Lord, let Your blessing be upon us. Amen.

Text: Mark 8:1-9

In those days, the multitude being very great and having nothing to eat, Jesus called His disciples to Him and said to them, “I have compassion on the multitude, because they have now been with Me three days and have nothing to eat. And if I send them away hungry to their own houses, they will faint on the way; for some of them have come from afar.” Then His disciples answered Him, “How can one satisfy these people with bread here in the wilderness?” He asked them, “How many loaves do you have?” And they said, “Seven.” And He commanded the multitude to sit down on the ground.
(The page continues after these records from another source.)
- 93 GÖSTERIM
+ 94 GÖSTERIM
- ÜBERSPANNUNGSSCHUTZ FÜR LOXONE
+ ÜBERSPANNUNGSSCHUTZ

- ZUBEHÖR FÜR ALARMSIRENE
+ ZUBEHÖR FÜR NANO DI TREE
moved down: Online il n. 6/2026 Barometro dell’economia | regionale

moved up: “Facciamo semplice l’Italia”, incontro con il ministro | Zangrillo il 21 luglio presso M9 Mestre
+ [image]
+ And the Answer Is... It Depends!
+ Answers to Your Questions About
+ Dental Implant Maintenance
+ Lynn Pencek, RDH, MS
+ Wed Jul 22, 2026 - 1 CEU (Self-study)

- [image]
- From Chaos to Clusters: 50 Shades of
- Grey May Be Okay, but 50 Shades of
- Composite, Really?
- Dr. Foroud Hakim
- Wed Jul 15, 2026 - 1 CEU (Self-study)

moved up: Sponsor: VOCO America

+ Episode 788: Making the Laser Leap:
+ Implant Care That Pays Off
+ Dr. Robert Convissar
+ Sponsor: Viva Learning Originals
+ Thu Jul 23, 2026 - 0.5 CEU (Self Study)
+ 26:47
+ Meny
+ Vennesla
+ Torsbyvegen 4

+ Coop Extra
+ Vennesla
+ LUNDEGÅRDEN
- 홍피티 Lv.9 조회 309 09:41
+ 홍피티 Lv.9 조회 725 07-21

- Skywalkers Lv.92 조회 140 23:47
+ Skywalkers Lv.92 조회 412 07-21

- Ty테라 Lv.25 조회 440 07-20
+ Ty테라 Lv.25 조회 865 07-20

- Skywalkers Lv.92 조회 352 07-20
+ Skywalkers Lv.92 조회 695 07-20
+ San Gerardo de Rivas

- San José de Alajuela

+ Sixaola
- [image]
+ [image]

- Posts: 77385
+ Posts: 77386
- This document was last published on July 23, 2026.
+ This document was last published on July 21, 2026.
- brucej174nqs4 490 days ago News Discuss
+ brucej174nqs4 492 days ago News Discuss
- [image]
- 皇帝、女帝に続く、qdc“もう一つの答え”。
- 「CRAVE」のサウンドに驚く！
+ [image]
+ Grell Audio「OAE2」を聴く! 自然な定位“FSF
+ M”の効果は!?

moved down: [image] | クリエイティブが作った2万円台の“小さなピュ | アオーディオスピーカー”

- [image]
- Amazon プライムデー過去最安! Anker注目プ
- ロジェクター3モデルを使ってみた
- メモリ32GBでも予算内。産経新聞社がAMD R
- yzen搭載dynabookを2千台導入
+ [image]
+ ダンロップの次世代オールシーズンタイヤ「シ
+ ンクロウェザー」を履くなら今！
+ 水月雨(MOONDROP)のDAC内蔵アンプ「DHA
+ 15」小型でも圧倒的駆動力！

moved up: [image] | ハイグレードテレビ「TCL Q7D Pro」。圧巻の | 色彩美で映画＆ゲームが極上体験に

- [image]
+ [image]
And He took the seven loaves and gave thanks, broke them and gave them to His disciples to set before them; and they set them before the multitude. And they had a few small fish; and having blessed them, He said to set them also before them. So they ate and were filled, and they took up seven large baskets of leftover fragments. Now those who had eaten were about four thousand. And He sent them away.

Devotion

These people gathered around the Lord and heard Him. — His Christians are always with Him. As many as believe are always with Him and He with them. He is with us, not just in the way that God is present everywhere with His almighty power, preserving and supporting all things. But He is with us in His holy Word as our Savior and the King of our heart, as the God of love and grace, who gives us of His Spirit and feeds us from His own life.

The people in this lesson despised the Lord’s miraculous gifts. We too live by His blessing. Both spiritually and physically we are preserved by His hand, and in many wonderful ways He prepares our food in nature’s kitchen, just as He miraculously transforms it within us into muscles and blood and flesh and bones. The evil and the good are fed by Him, but believers receive it with a completely different attitude than the unbelievers. Believers “sanctify everything with the Word of God and prayer” (1Ti 4:5) and in these earthly things they enjoy love that is heavenly and imperishable. So God’s children continually live from the Lord’s miracles, even though they receive their nourishment in natural bread. Every day we sit among the 4,000, having nothing ourselves, but are fed by the Lord, receiving from His hand what He has blessed, and sharing it with one another and getting enough, yes, seven baskets more than enough.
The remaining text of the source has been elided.